-- About this exercise --
Please output the following records exactly. Leave every image out.
[Opening Excerpted records section]
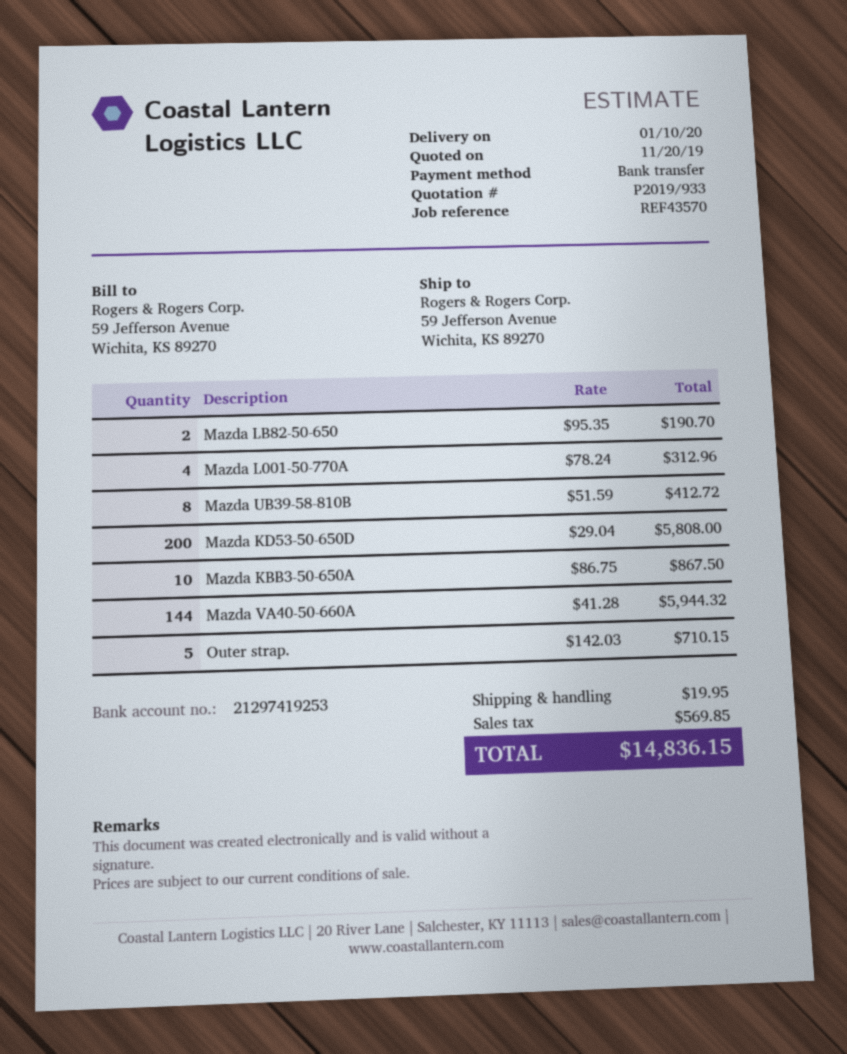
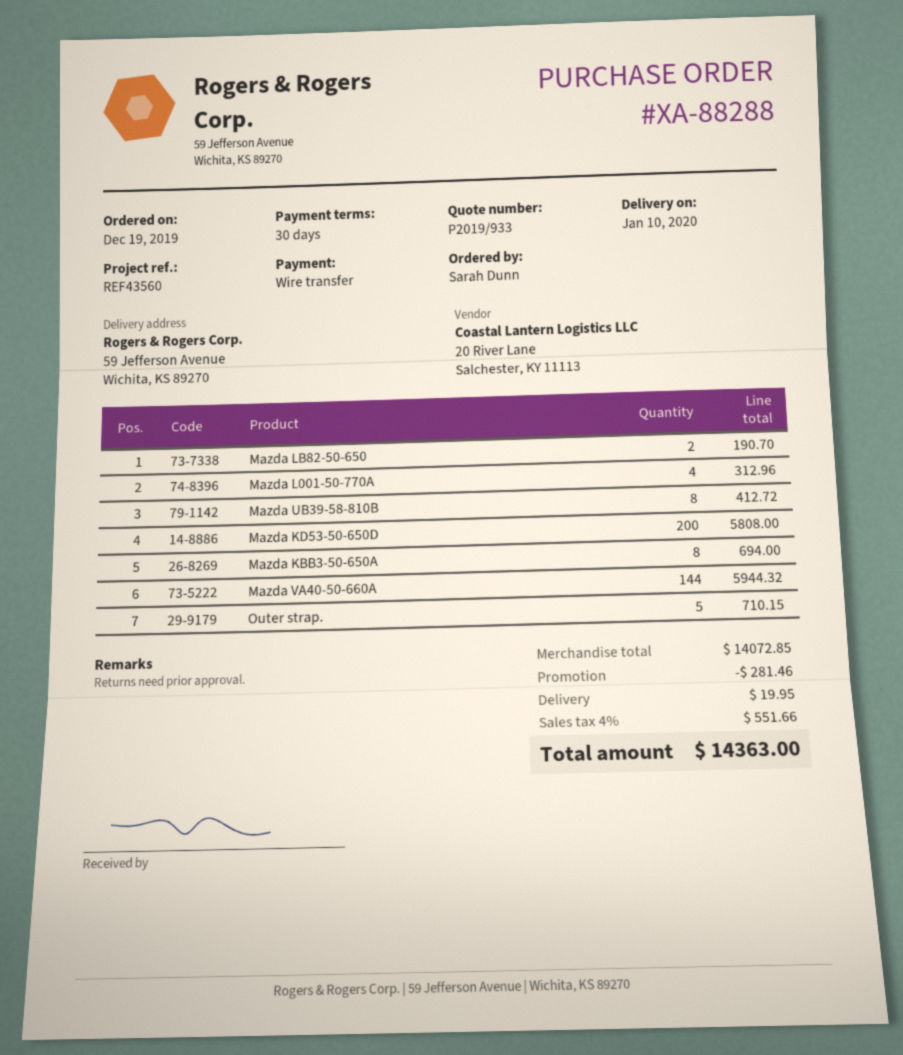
reference: REF43570 -> REF43560
Mazda KBB3-50-650A: 10 for 867.50 -> 8 for 694.00
discount: none -> 281.46
tax: 569.85 -> 551.66
total: 14836.15 -> 14363.00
[Closing Excerpted records section]
-- Solution --
reference: REF43570 -> REF43560
Mazda KBB3-50-650A: 10 for 867.50 -> 8 for 694.00
discount: none -> 281.46
tax: 569.85 -> 551.66
total: 14836.15 -> 14363.00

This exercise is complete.